(INFORMATION GIVEN Opens)
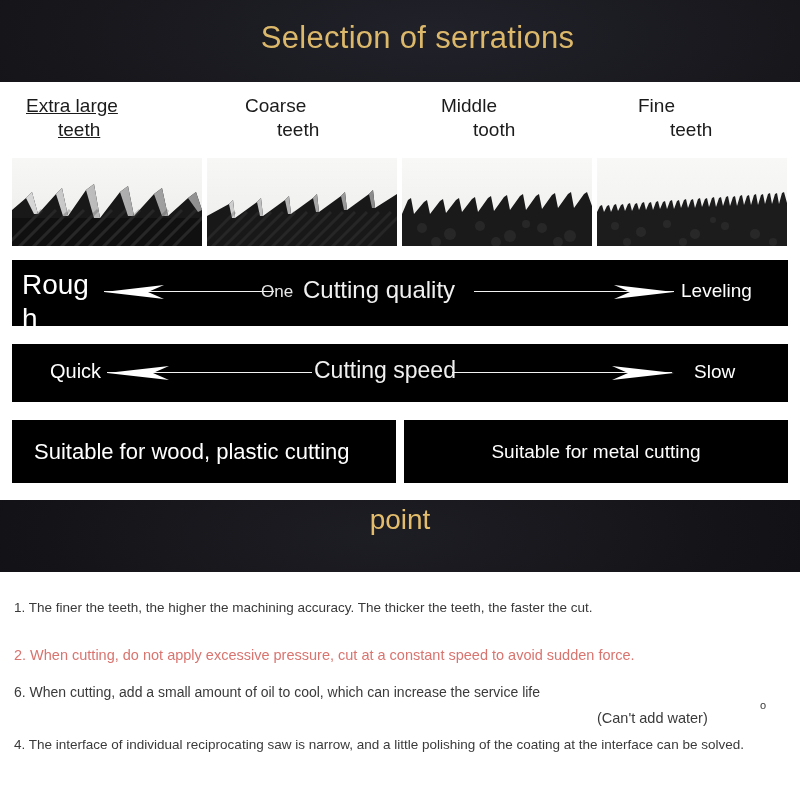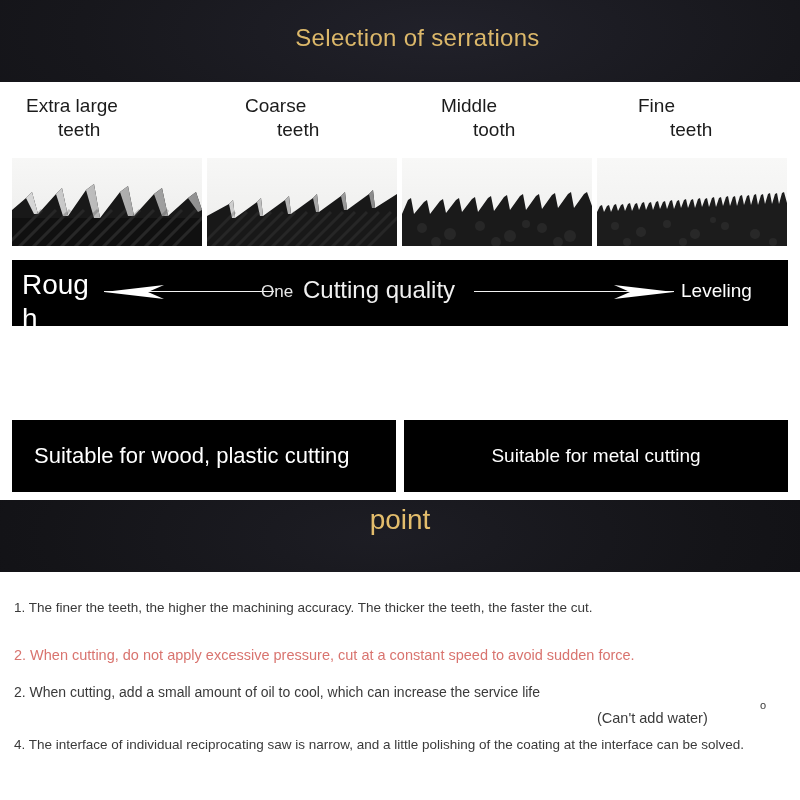--- a/index.html
+++ b/index.html
@@ -37,7 +37,7 @@
     top: 19px;
     text-align: center;
     color: #dcb86a;
-    font-size: 24px;
+    font-size: 31px;
     line-height: 38px;
     letter-spacing: 0.3px;
     white-space: nowrap;

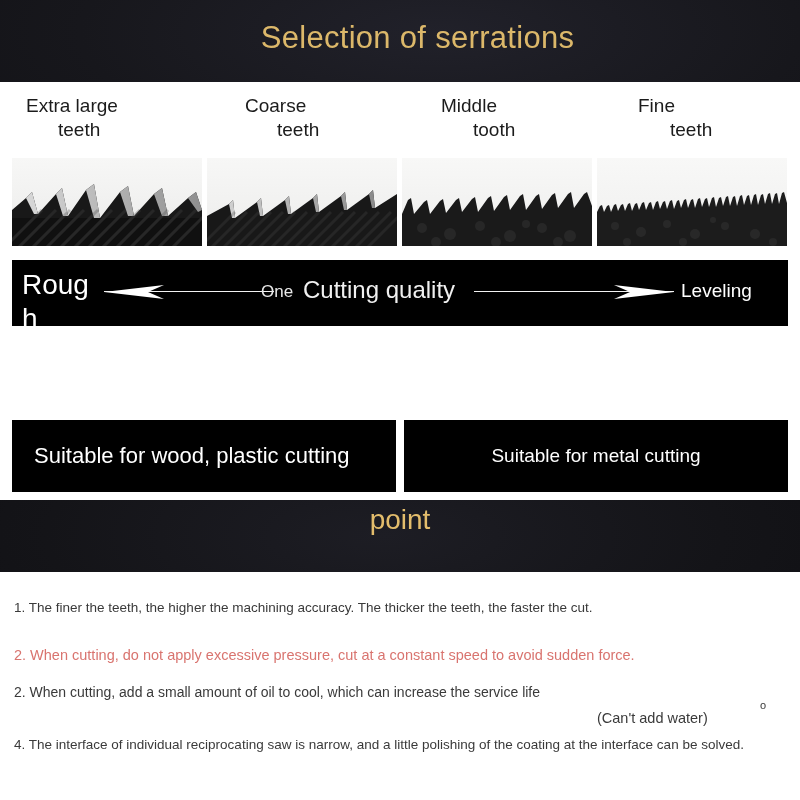--- a/index.html
+++ b/index.html
@@ -191,7 +191,7 @@
   </div>
 
   <div class="teeth-labels">
-    <div class="teeth-label" style="left:26px;">
+    <div class="teeth-label" style="left:26px;text-decoration:underline;">
       <span class="l1">Extra large</span>
       <span class="l2">teeth</span>
     </div>

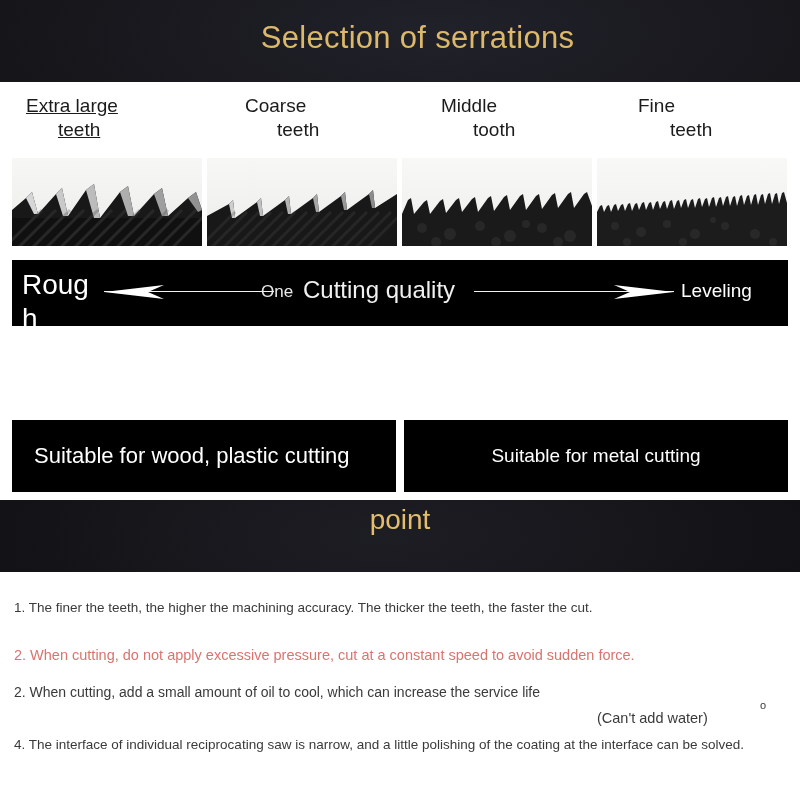--- a/index.html
+++ b/index.html
@@ -344,6 +344,20 @@
     <div class="bar-end-label" style="left:669px; top:20px; font-size:19px;">Leveling</div>
   </div>
 
+  <div class="arrow-bar" id="speed-bar">
+    <div class="bar-line" style="left:95px; top:28px; width:205px;"></div>
+    <svg class="arrow-head" style="left:95px; top:19px; width:62px; height:20px;" viewBox="0 0 62 20">
+      <path d="M0,10 L62,3 L46,10 L62,17 Z" fill="#ffffff"></path>
+    </svg>
+    <div class="bar-line" style="left:440px; top:28px; width:220px;"></div>
+    <svg class="arrow-head" style="left:600px; top:19px; width:62px; height:20px;" viewBox="0 0 62 20">
+      <path d="M62,10 L0,3 L16,10 L0,17 Z" fill="#ffffff"></path>
+    </svg>
+
+    <div class="bar-end-label" style="left:38px; top:16px; font-size:20px;">Quick</div>
+    <div class="bar-center-label" style="left:302px; top:13px; font-size:23px;">Cutting speed</div>
+    <div class="bar-end-label" style="left:682px; top:17px; font-size:19px;">Slow</div>
+  </div>
 
   <div class="suit-box" id="suit-wood">
     <span>Suitable for wood, plastic cutting</span>

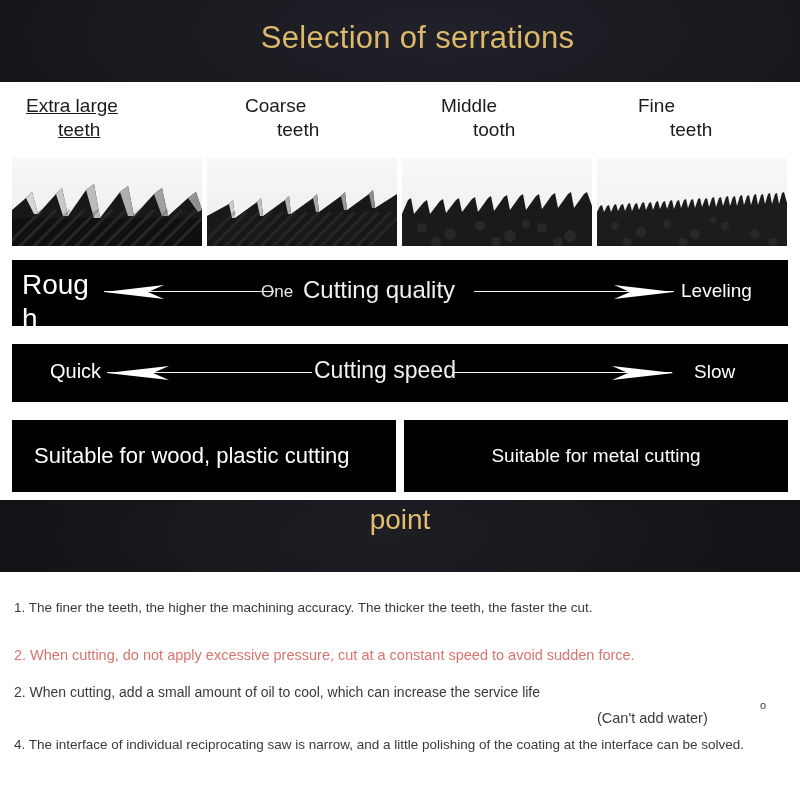--- a/index.html
+++ b/index.html
@@ -117,7 +117,7 @@
   .suit-box {
     position: absolute;
     top: 420px;
-    height: 72px;
+    height: 63px;
     background: #000000;
     color: #ffffff;
     display: flex;

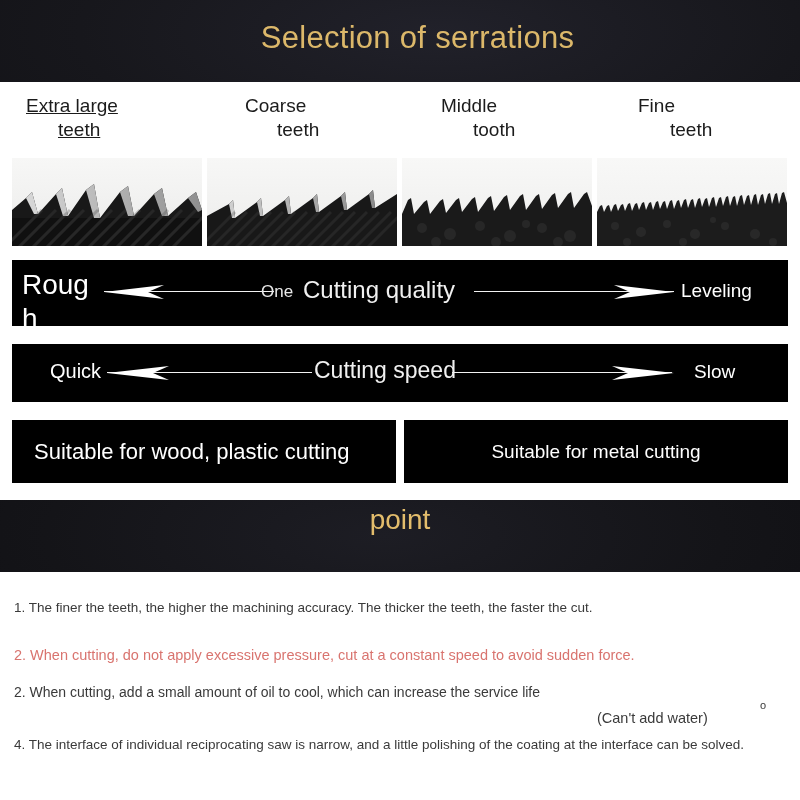--- a/index.html
+++ b/index.html
@@ -375,7 +375,7 @@
   <div class="notes">
     <div class="note" id="note-1">1. The finer the teeth, the higher the machining accuracy. The thicker the teeth, the faster the cut.</div>
     <div class="note" id="note-2">2. When cutting, do not apply excessive pressure, cut at a constant speed to avoid sudden force.</div>
-    <div class="note" id="note-3">2. When cutting, add a small amount of oil to cool, which can increase the service life</div>
+    <div class="note" id="note-3">6. When cutting, add a small amount of oil to cool, which can increase the service life</div>
     <div id="note-3-aside">(Can't add water)</div>
     <div id="note-3-mark">o</div>
     <div class="note" id="note-4">4. The interface of individual reciprocating saw is narrow, and a little polishing of the coating at the interface can be solved.</div>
(INFORMATION GIVEN Closes)
EXERCISE BRIEF
Retype the records verbatim, but not their images.

ANSWER TO THIS TASK
--- a/index.html
+++ b/index.html
@@ -37,7 +37,7 @@
     top: 19px;
     text-align: center;
     color: #dcb86a;
-    font-size: 24px;
+    font-size: 31px;
     line-height: 38px;
     letter-spacing: 0.3px;
     white-space: nowrap;

--- a/index.html
+++ b/index.html
@@ -191,7 +191,7 @@
   </div>
 
   <div class="teeth-labels">
-    <div class="teeth-label" style="left:26px;">
+    <div class="teeth-label" style="left:26px;text-decoration:underline;">
       <span class="l1">Extra large</span>
       <span class="l2">teeth</span>
     </div>

--- a/index.html
+++ b/index.html
@@ -344,6 +344,20 @@
     <div class="bar-end-label" style="left:669px; top:20px; font-size:19px;">Leveling</div>
   </div>
 
+  <div class="arrow-bar" id="speed-bar">
+    <div class="bar-line" style="left:95px; top:28px; width:205px;"></div>
+    <svg class="arrow-head" style="left:95px; top:19px; width:62px; height:20px;" viewBox="0 0 62 20">
+      <path d="M0,10 L62,3 L46,10 L62,17 Z" fill="#ffffff"></path>
+    </svg>
+    <div class="bar-line" style="left:440px; top:28px; width:220px;"></div>
+    <svg class="arrow-head" style="left:600px; top:19px; width:62px; height:20px;" viewBox="0 0 62 20">
+      <path d="M62,10 L0,3 L16,10 L0,17 Z" fill="#ffffff"></path>
+    </svg>
+
+    <div class="bar-end-label" style="left:38px; top:16px; font-size:20px;">Quick</div>
+    <div class="bar-center-label" style="left:302px; top:13px; font-size:23px;">Cutting speed</div>
+    <div class="bar-end-label" style="left:682px; top:17px; font-size:19px;">Slow</div>
+  </div>
 
   <div class="suit-box" id="suit-wood">
     <span>Suitable for wood, plastic cutting</span>

--- a/index.html
+++ b/index.html
@@ -117,7 +117,7 @@
   .suit-box {
     position: absolute;
     top: 420px;
-    height: 72px;
+    height: 63px;
     background: #000000;
     color: #ffffff;
     display: flex;

--- a/index.html
+++ b/index.html
@@ -375,7 +375,7 @@
   <div class="notes">
     <div class="note" id="note-1">1. The finer the teeth, the higher the machining accuracy. The thicker the teeth, the faster the cut.</div>
     <div class="note" id="note-2">2. When cutting, do not apply excessive pressure, cut at a constant speed to avoid sudden force.</div>
-    <div class="note" id="note-3">2. When cutting, add a small amount of oil to cool, which can increase the service life</div>
+    <div class="note" id="note-3">6. When cutting, add a small amount of oil to cool, which can increase the service life</div>
     <div id="note-3-aside">(Can't add water)</div>
     <div id="note-3-mark">o</div>
     <div class="note" id="note-4">4. The interface of individual reciprocating saw is narrow, and a little polishing of the coating at the interface can be solved.</div>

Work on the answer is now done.